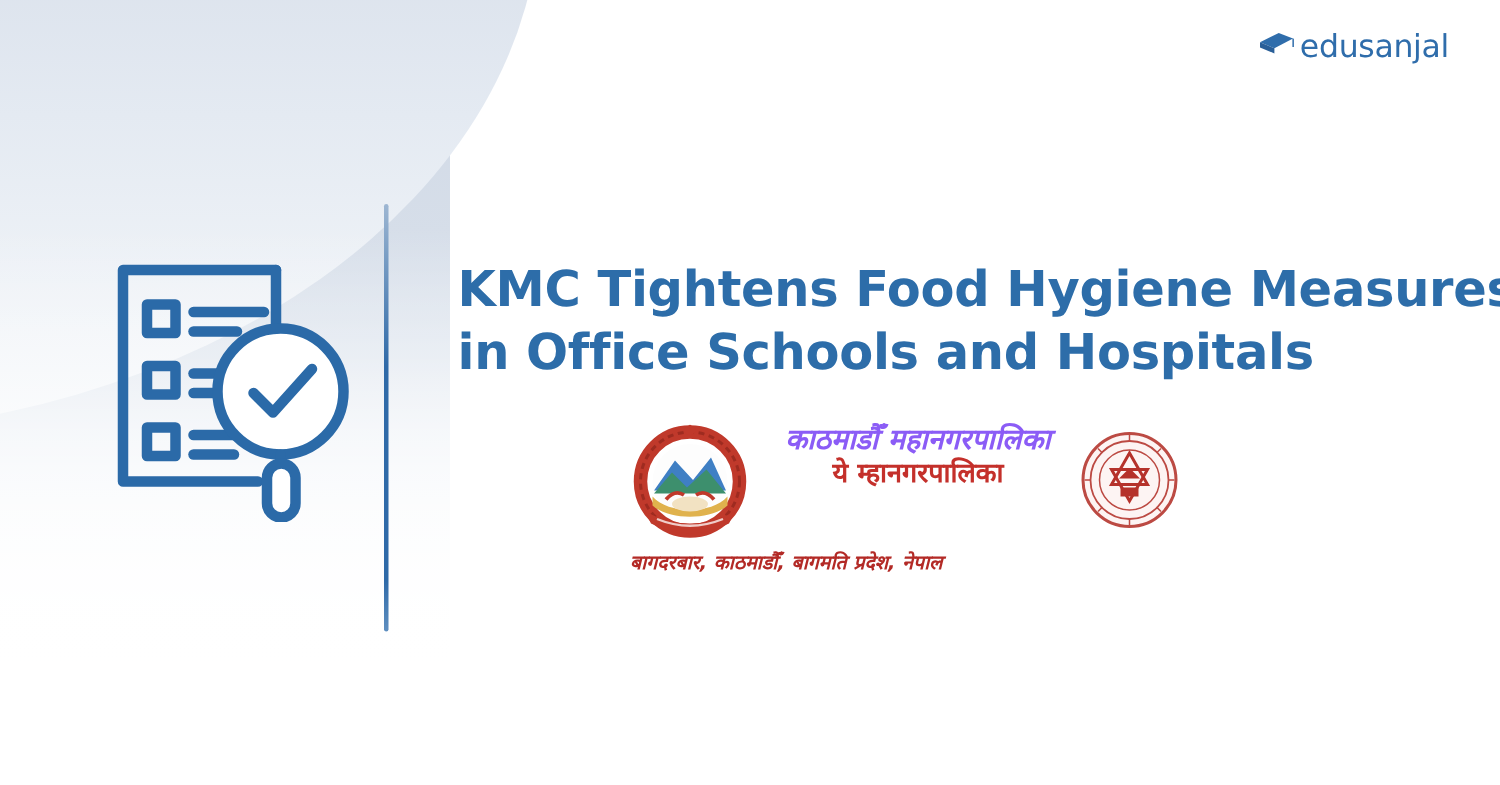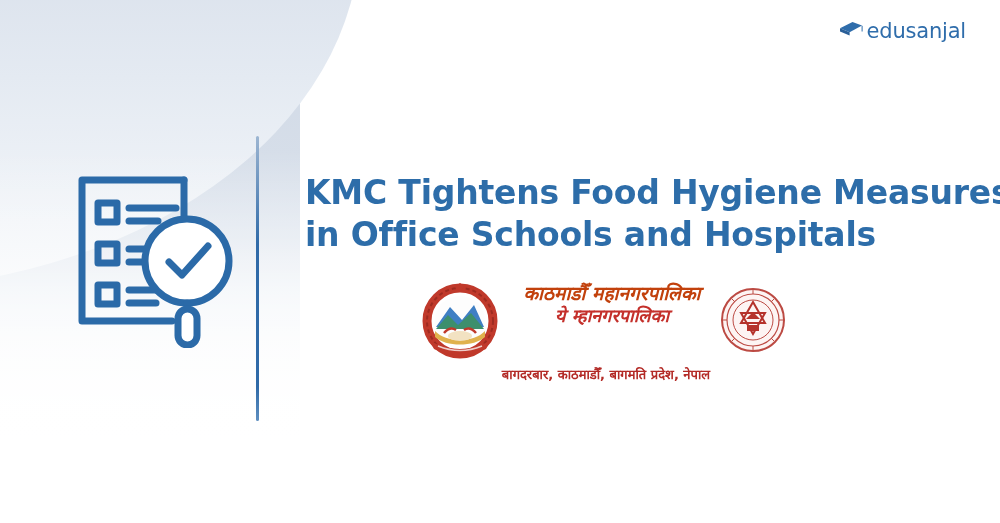--- a/index.html
+++ b/index.html
@@ -131,44 +131,43 @@
     letter-spacing: 0.1px;
     line-height: 1.2;
     margin-top: 4px;
     white-space: nowrap;
   }
   .kmc-np1 {
     font-family: "DejaVu Sans", sans-serif;
     font-size: 19px;
     font-weight: 700;
     font-style: italic;
-    color: #c2410c;
+    color: #8b5cf6;
     line-height: 1.15;
     margin-top: 2px;
     white-space: nowrap;
   }
   .kmc-np2 {
     font-family: "DejaVu Sans", sans-serif;
     font-size: 18px;
     font-weight: 700;
-    font-style: italic;
     color: #c4302b;
     line-height: 1.15;
     margin-top: 1px;
     white-space: nowrap;
   }
   .kmc-addr {
     position: absolute;
     left: 0px;
     top: 84px;
     width: 372px;
-    text-align: center;
     font-family: "DejaVu Sans", sans-serif;
     font-size: 13px;
     font-weight: 700;
+    font-style: italic;
     color: #b32a26;
     white-space: nowrap;
   }
 </style>
 </head>
 <body>
 
 <div id="stage">
 
   <div class="bg-layer">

§ **What is needed**
Carry over each record above character for character, with the pictures left out.

§ **Solution for this task**
--- a/index.html
+++ b/index.html
@@ -131,44 +131,43 @@
     letter-spacing: 0.1px;
     line-height: 1.2;
     margin-top: 4px;
     white-space: nowrap;
   }
   .kmc-np1 {
     font-family: "DejaVu Sans", sans-serif;
     font-size: 19px;
     font-weight: 700;
     font-style: italic;
-    color: #c2410c;
+    color: #8b5cf6;
     line-height: 1.15;
     margin-top: 2px;
     white-space: nowrap;
   }
   .kmc-np2 {
     font-family: "DejaVu Sans", sans-serif;
     font-size: 18px;
     font-weight: 700;
-    font-style: italic;
     color: #c4302b;
     line-height: 1.15;
     margin-top: 1px;
     white-space: nowrap;
   }
   .kmc-addr {
     position: absolute;
     left: 0px;
     top: 84px;
     width: 372px;
-    text-align: center;
     font-family: "DejaVu Sans", sans-serif;
     font-size: 13px;
     font-weight: 700;
+    font-style: italic;
     color: #b32a26;
     white-space: nowrap;
   }
 </style>
 </head>
 <body>
 
 <div id="stage">
 
   <div class="bg-layer">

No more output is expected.